> **Work item**
Working from the line that contains "<td>110千伏</td>" down to the last line below, repeat each line exactly.

> **Data**
= = = = = = =
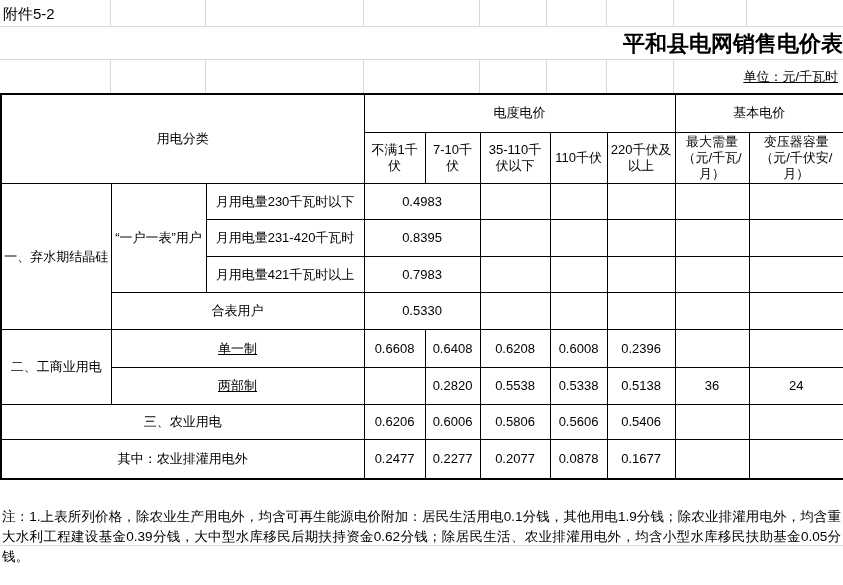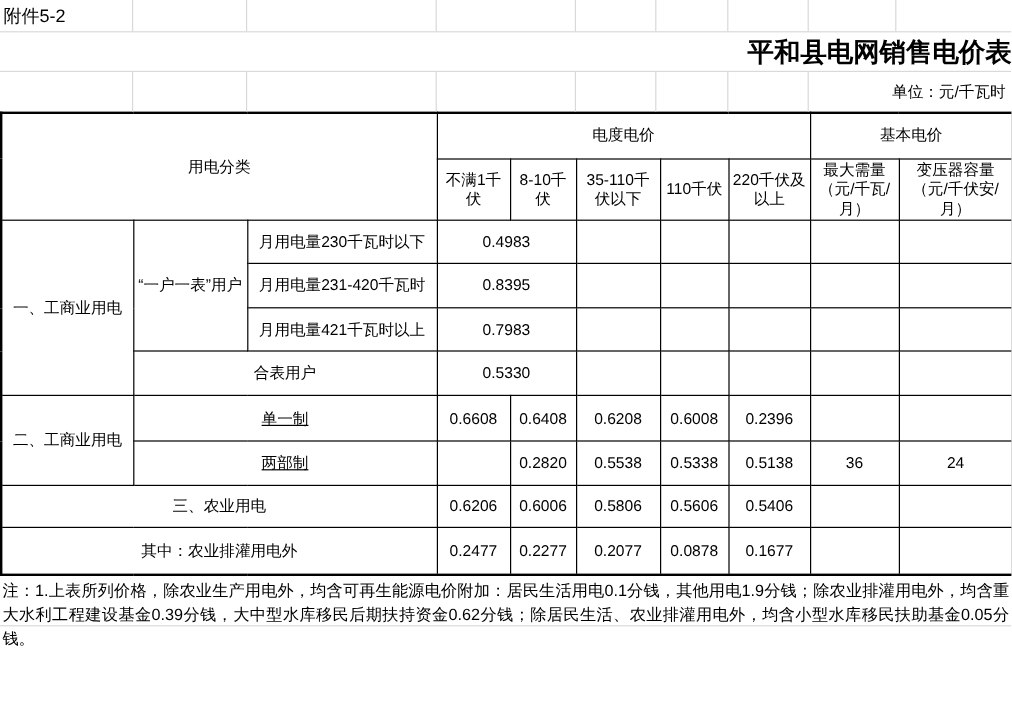--- a/index.html
+++ b/index.html
@@ -17,21 +17,21 @@
     border-bottom:1px solid #d9d9d9;
     font-size:15px;padding-left:3px;box-sizing:border-box;
   }
   .row-title{
     position:relative;height:33px;line-height:33px;
     border-bottom:1px solid #d9d9d9;
     text-align:right;font-size:22px;font-weight:bold;box-sizing:border-box;
   }
   .row-unit{
     position:relative;height:33px;line-height:33px;
-    text-align:right;font-size:13px;padding-right:5px;box-sizing:border-box;
+    text-align:right;font-size:13px;padding-right:5px;box-sizing:border-box;text-decoration:underline;
   }
   .vgl{position:absolute;top:0;bottom:0;width:1px;background:#d9d9d9;}
   
   table.main{
     width:843px;table-layout:fixed;border-collapse:collapse;
     border:2px solid #000;font-size:13px;
   }
   table.main td{
     border:1px solid #000;text-align:center;vertical-align:middle;
     padding:1px 2px;overflow:hidden;line-height:1.25;
@@ -39,21 +39,21 @@
   td.left{text-align:left;padding-left:2px;}
   td.sub-left{text-align:left;padding-left:13px;text-decoration:underline;}
   td.indent{text-align:left;padding-left:30px;}
   
   .note{
     box-sizing:border-box;padding:3px 2px 0 2px;
     font-size:13.5px;line-height:20px;
     border-bottom:1px solid #d9d9d9;
     text-align:justify;
   }
-  .note1{height:42px;}
+  .note1{height:42px;margin-top:24px;}
   .note2{height:59px;text-indent:28px;}
 </style>
 </head>
 <body>
 
 <div class="sheet">
 
   <div class="row-attach">
     <span>附件5-2</span>
     <i class="vgl" style="left:110px"></i>
@@ -93,30 +93,30 @@
       <col style="width:95px">
     </colgroup>
     <tbody>
         <tr style="height:38px">
       <td colspan="3" rowspan="2">用电分类</td>
       <td colspan="5">电度电价</td>
       <td colspan="2">基本电价</td>
     </tr>
     <tr style="height:49px">
       <td>不满1千伏</td>
-      <td>8-10千伏</td>
+      <td>7-10千伏</td>
       <td>35-110千伏以下</td>
       <td>110千伏</td>
       <td>220千伏及以上</td>
       <td>最大需量（元/千瓦/月）</td>
       <td>变压器容量（元/千伏安/月）</td>
     </tr>
 
     <tr style="height:36px">
-      <td rowspan="4" class="left">一、工商业用电</td>
+      <td rowspan="4" class="left">一、弃水期结晶硅</td>
       <td rowspan="3">“一户一表”用户</td>
       <td>月用电量230千瓦时以下</td>
       <td colspan="2">0.4983</td>
       <td></td>
       <td></td>
       <td></td>
       <td></td>
       <td></td>
     </tr>
     <tr style="height:37px">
= = = = = = =
> **Answer**
       <td>110千伏</td>
       <td>220千伏及以上</td>
       <td>最大需量（元/千瓦/月）</td>
       <td>变压器容量（元/千伏安/月）</td>
     </tr>
 
     <tr style="height:36px">
-      <td rowspan="4" class="left">一、工商业用电</td>
+      <td rowspan="4" class="left">一、弃水期结晶硅</td>
       <td rowspan="3">“一户一表”用户</td>
       <td>月用电量230千瓦时以下</td>
       <td colspan="2">0.4983</td>
       <td></td>
       <td></td>
       <td></td>
       <td></td>
       <td></td>
     </tr>
     <tr style="height:37px">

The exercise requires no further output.